Critical patriots
Whether for love, adventure or career - the reasons for leaving home are many.
Around 600,000 Swiss already live abroad and 20 of them are portrayed in a new book.
“I wouldn’t describe myself as a patriot. But when I hear the national anthem in the embassy on Swiss national day, I feel a tightening in my throat and have to hold back my tears.”
Irma Mishellany-Isenegger has been living in East Beirut for almost 30 years, one of many Swiss to have left her birthplace for a new home abroad.
The 20 Swiss depicted in Philipp Dreyer’s new German-language book, “Über den Tellerrand hinaus” (Over the edge of the plate), vary in age between 10 and 96 but all have some kind of connection with Switzerland – even if they define the word home in very different ways.
No place like home?
For one person home is something abstract. For another it is the place where one lives. For yet another it’s the place where we start out from.
Seventy-five-year-old René Boser moved many years ago with his wife to the south of France. He still misses several culinary delights from Switzerland, such as Swiss sausages or fondue. “Patriotism for me comes in a way from the stomach,” says Boser.
Erich J, 61, lives in Latvia and occasionally finds himself longing for a piece of Swiss cheese or a Landjäger sausage. But that’s not all: “I even miss the sensation of stepping barefoot onto a damp and warm cow-pat and feeling it run up through my toes.”
The author Philipp Dreyer, who has previously written books about young Jews and Muslims in Switzerland, says it wasn’t easy to choose his subjects from more than 100 emails and letters which he received.
Young and old
“I wanted to show young and old expatriates, people who left Switzerland for different reasons,” Dreyer explains, “whether because they wanted to escape the narrow confines of their home or out of love or just to start an adventure.”
The result is a book of exciting and poignant life stories from around the world – a rough slice through Switzerland’s ex-pat community, the so-called Fifth Switzerland. Dreyer shows particular interest in the theme of identity and the definition of “home”.
Although all of his subjects are happy to reflect on Switzerland while many still return there or dream of doing so, many also express critical opinions about their former homeland.
A different view
According to Kurt W Eicher, who has been living in Istanbul for 16 years, the Swiss abroad look at Switzerland in a different way from those who still live there.

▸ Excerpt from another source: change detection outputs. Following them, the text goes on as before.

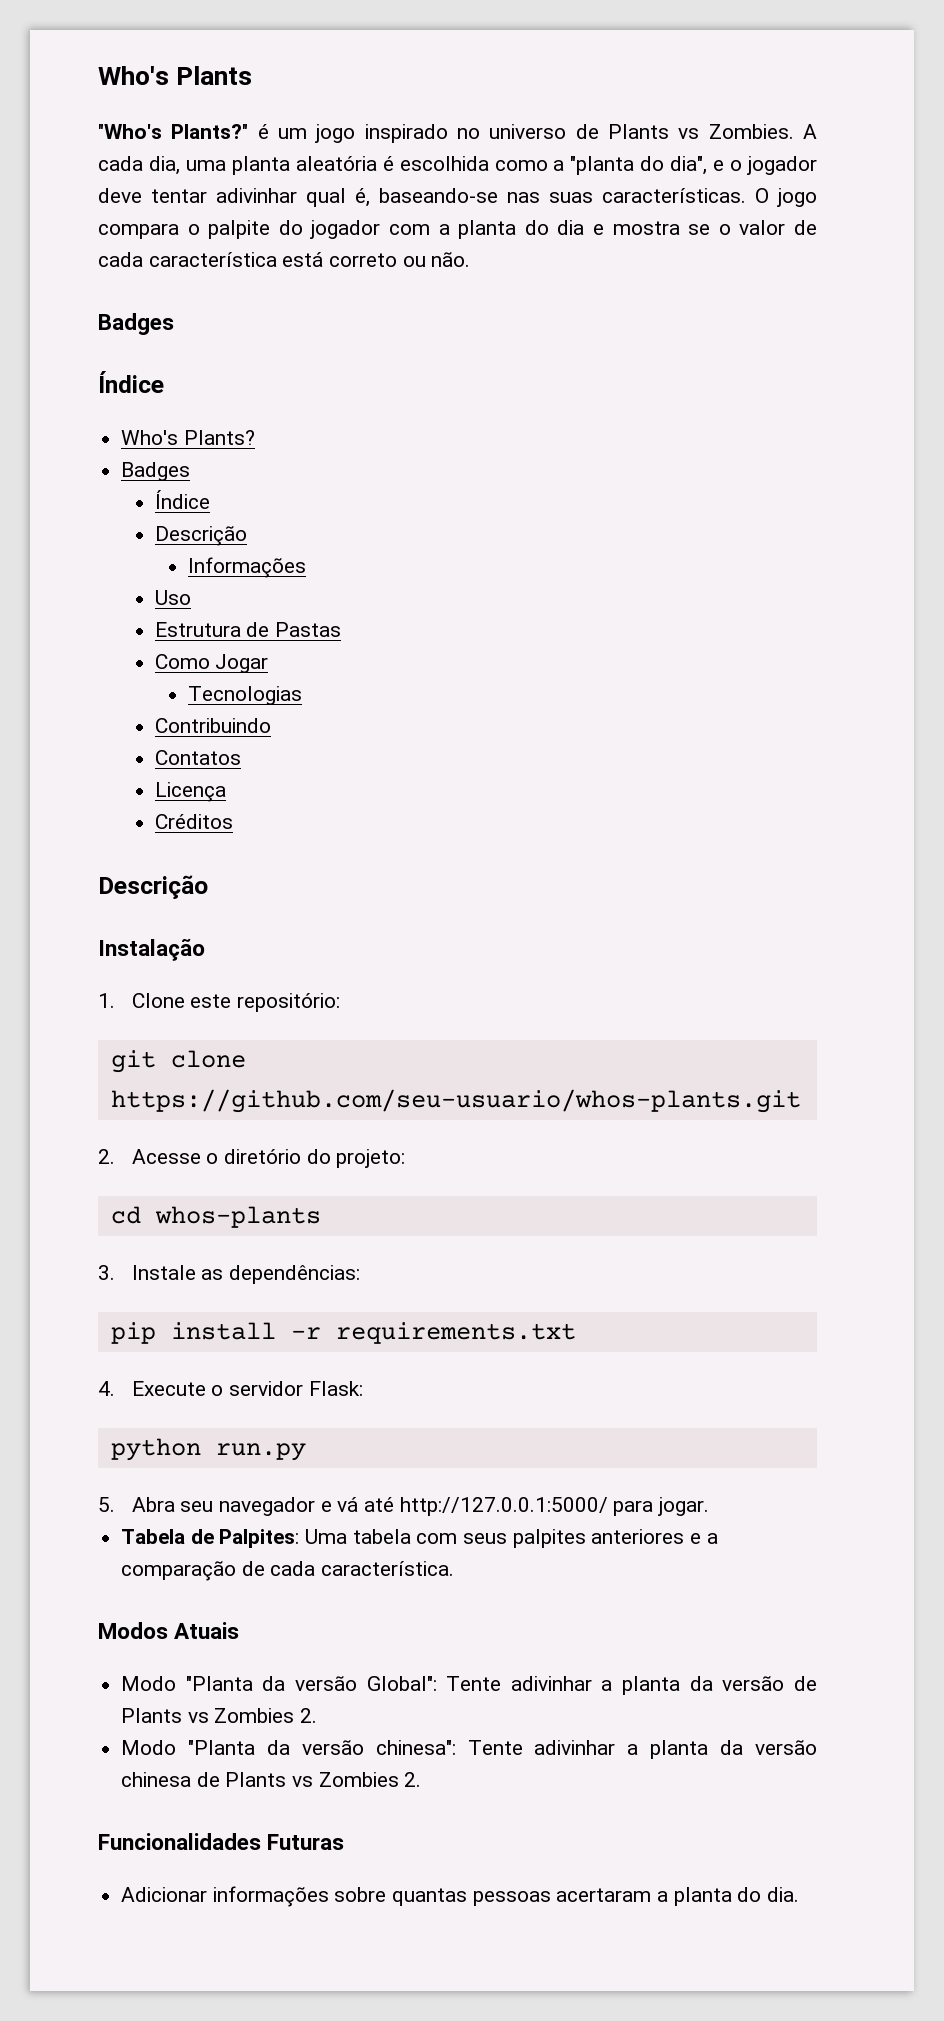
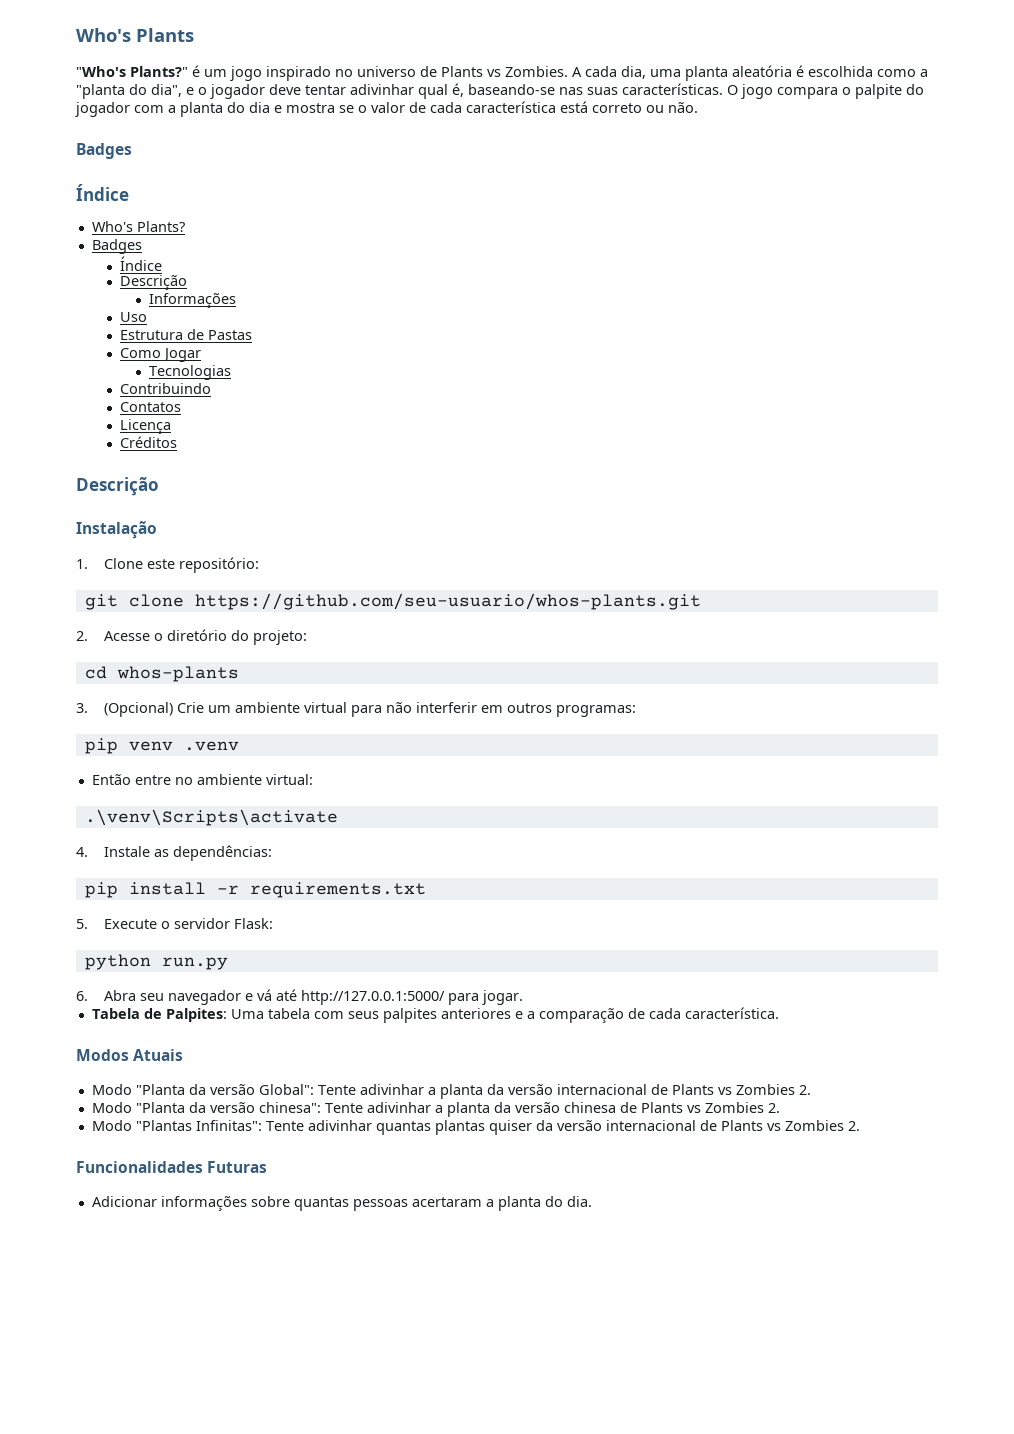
- 3. Instale as dependências:
+ 3. (Opcional) Crie um ambiente virtual para não interferir em outros programas:
+ pip venv .venv
+ Então entre no ambiente virtual:
+ .\venv\Scripts\activate
+ 4. Instale as dependências:
- 4. Execute o servidor Flask:
+ 5. Execute o servidor Flask:
- 5. Abra seu navegador e vá até http://127.0.0.1:5000/ para jogar.
+ 6. Abra seu navegador e vá até http://127.0.0.1:5000/ para jogar.
- Modo "Planta da versão Global": Tente adivinhar a planta da versão de Plants vs Zombies 2.
+ Modo "Planta da versão Global": Tente adivinhar a planta da versão internacional de Plants vs Zombies 2.
+ Modo "Plantas Infinitas": Tente adivinhar quantas plantas quiser da versão internacional de Plants vs Zombies 2.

“I would call myself a critical patriot – someone who would like to change Switzerland and bring it to the heights of modern times.”
Warda Bleser-Bircher is 97 years old and has spent 40 years of her well-travelled life in Cairo. She appreciates the security and order to be found in Switzerland. “But it troubles me a little that so many Swiss consider their country as the role model of Europe. They often think that they know best.”
Dreyer says he often found himself wondering if the Swiss exiles in his book were happy. Above all he was fascinated by the random nature of events that caused people to leave Switzerland and begin a new life elsewhere.
“I think each of them, in their own way, have found a sort of happiness,” the author concludes.
swissinfo, Gaby Ochsenbein (translation: Mark Ledsom)
Around 600,000 Swiss currently live abroad.
The largest expat community is in France where 158,000 Swiss are based.
Some 70,000 Swiss live in the United States.
“Über den Tellerrand hinaus” by Philipp Dreyer is published by Orrel Füssli. The book documents the life stories of 20 Swiss who live or have lived abroad.